One key aspect of Bioconductor packages is consistent and helpful documentation; every package page on the Bioconductor.org site lists a block of code that will install the package, e.g. for the affy package. In addition, Biconductor provides three types of documentation:

  • Workflow tutorials on how to perform specific analysis use cases
  • Package vignettes for every package, which provide a worked example of how to use the package that can be adapted by the user to their specific case
  • Detailed, consistently formatted reference documentation that gives precise information on functionality and use of each package

The thorough and useful documentation of packages in Bioconductor is one of the reasons why the package ecosystem, and R, is so widely used in biology and bioinformatics.

The base Bioconductor packages define convenient data structures for storing and analyzing many types of data. Recall earlier in the Types of Biological Data section, we described five types of biological data: primary, processed, analysis, metadata, and annotation data.
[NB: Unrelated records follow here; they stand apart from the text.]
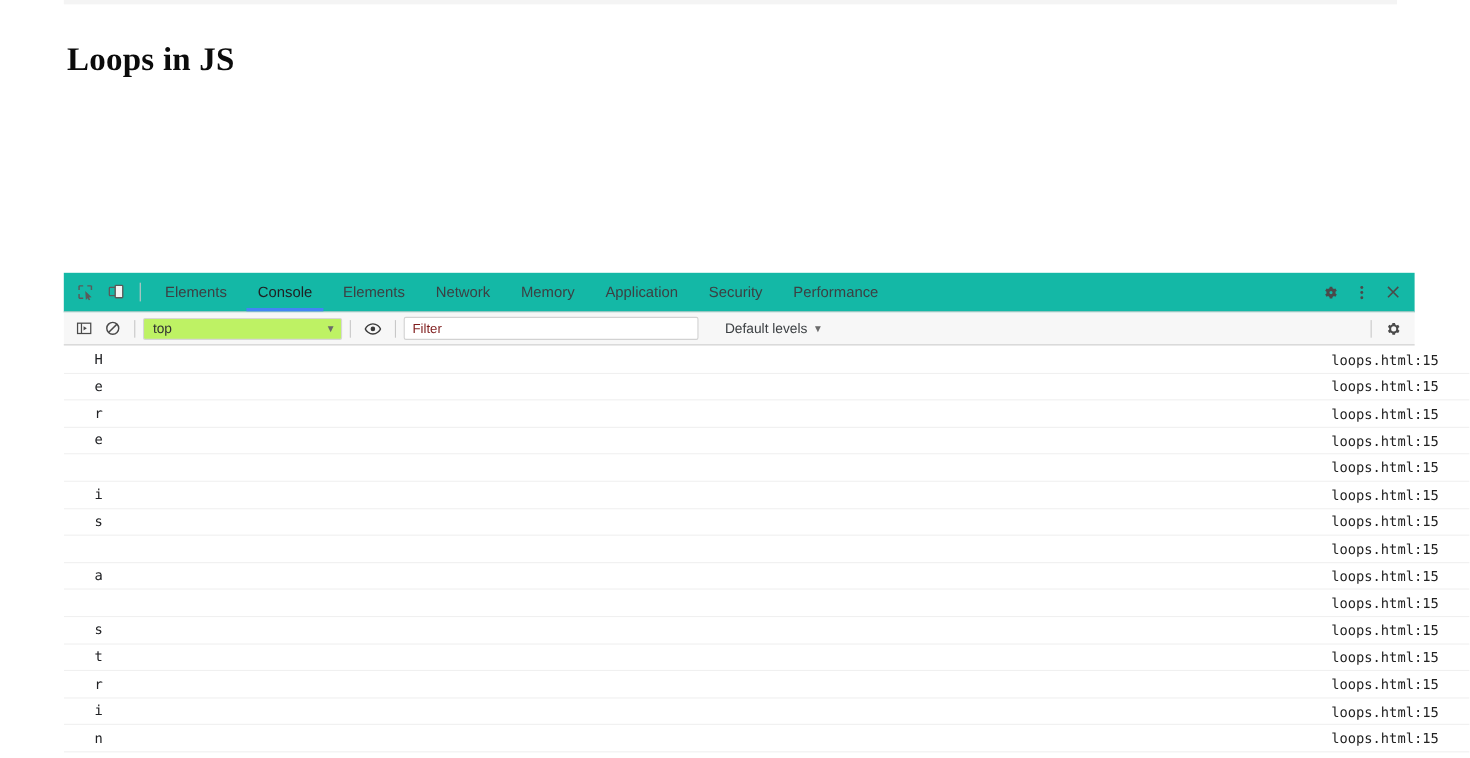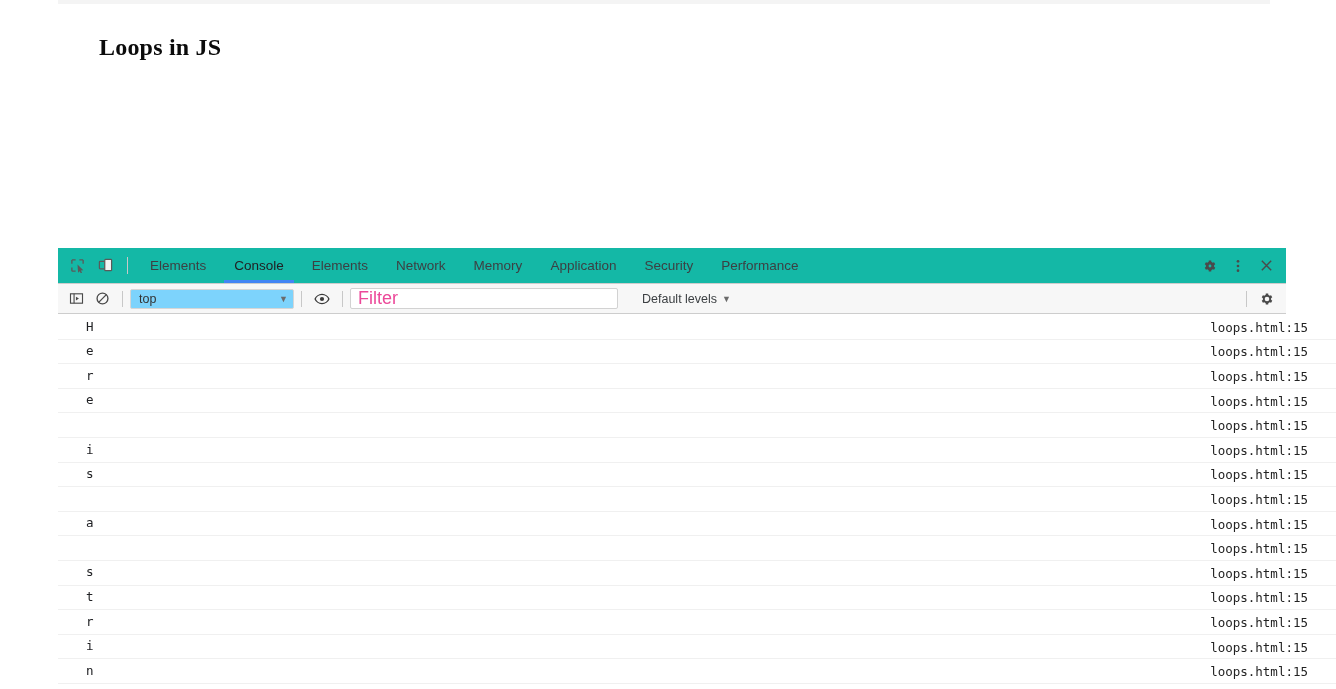"Loops in JS" .page-title { font-size: 24px -> 30px; margin-left: 38px -> none }
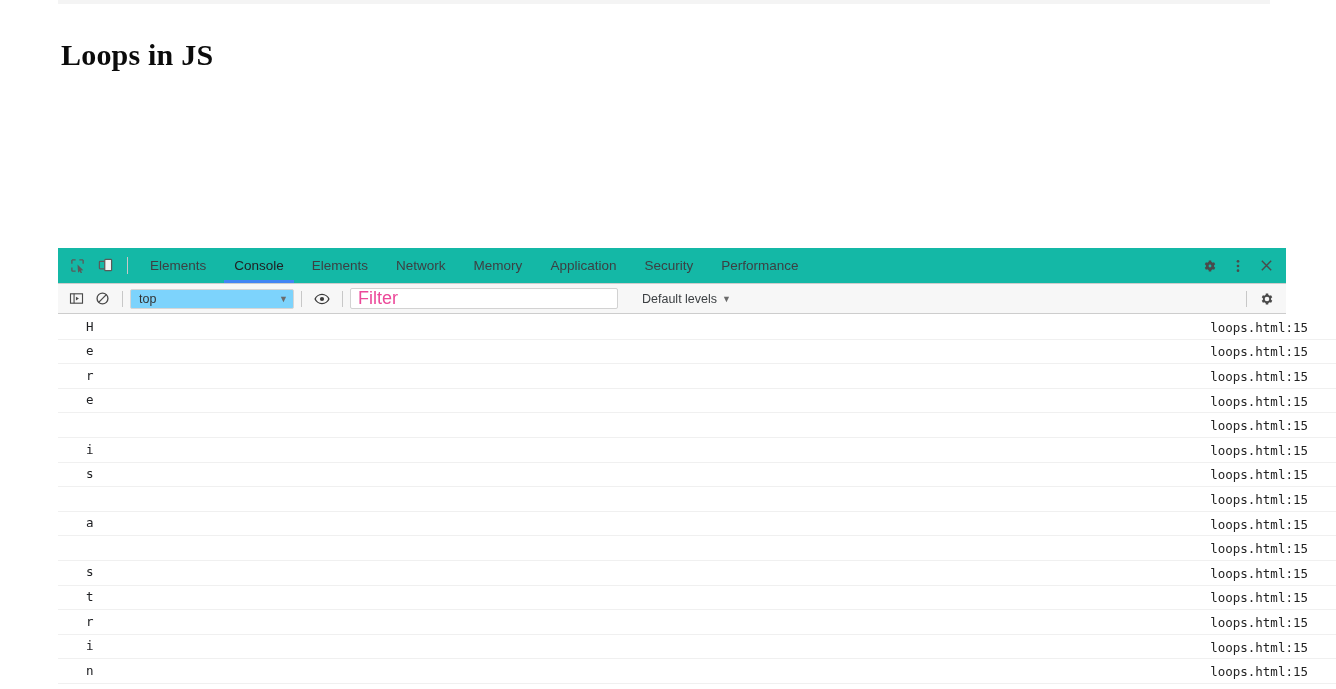"top" .fb-select { background: #7dd3fc -> #bef264; width: 164px -> 181px }
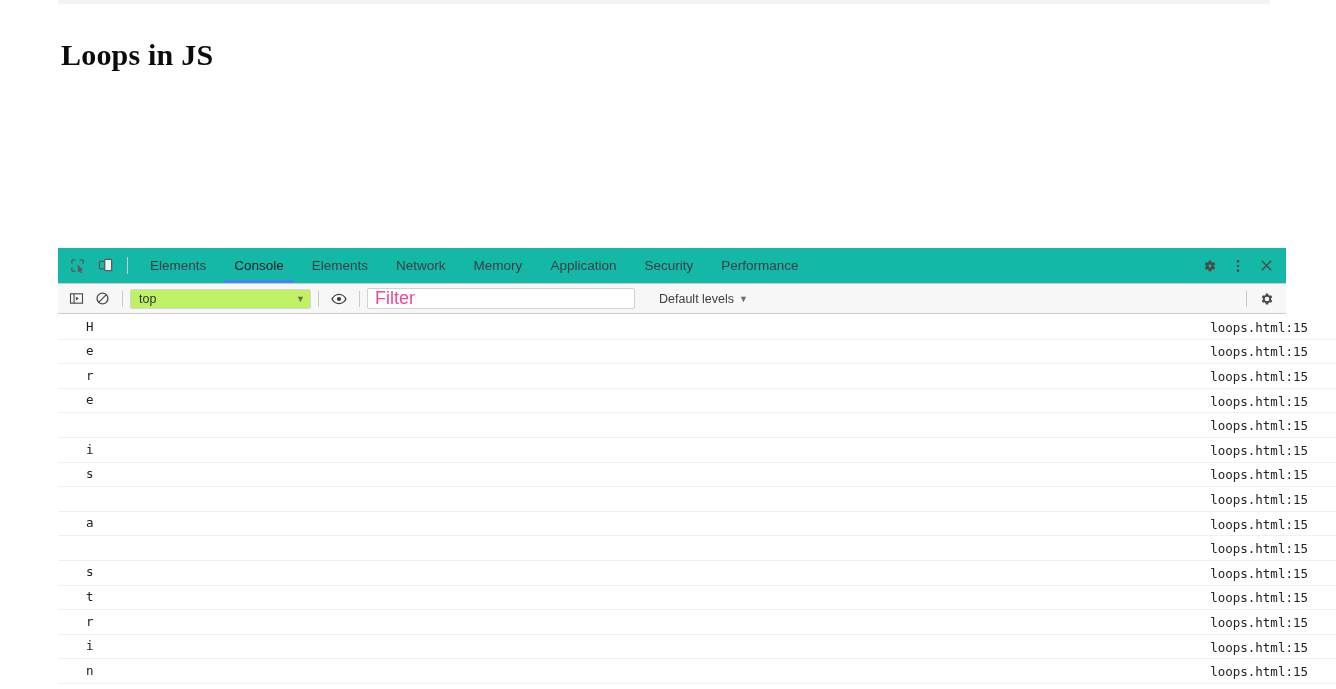"Filter" .fb-filter span { color: #ec4899 -> #7f1d1d; font-size: 18px -> 12px }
Bioconductor provides a convenient class for storing many of these different data types together in one place, specifically the SummarizedExperiment class in the package of the same name package. An illustration of what a SummarizedExperiment object stores is below, from the Bioconductor maintainer’s paper in Nature:

SummarizedExperiment Schematic - Huber, et al. 2015. “Orchestrating High-Throughput Genomic Analysis with Bioconductor.” Nature Methods 12 (2): 115–21.

As you can see from the figure, this class stores processed data (assays), metadata (colData and exptData), and annotation data (rowData). The SummarizedExperiment class is used ubiquitously throughout the Bioconductor package ecosystem, as are other core classes some of which we will cover later in this chapter.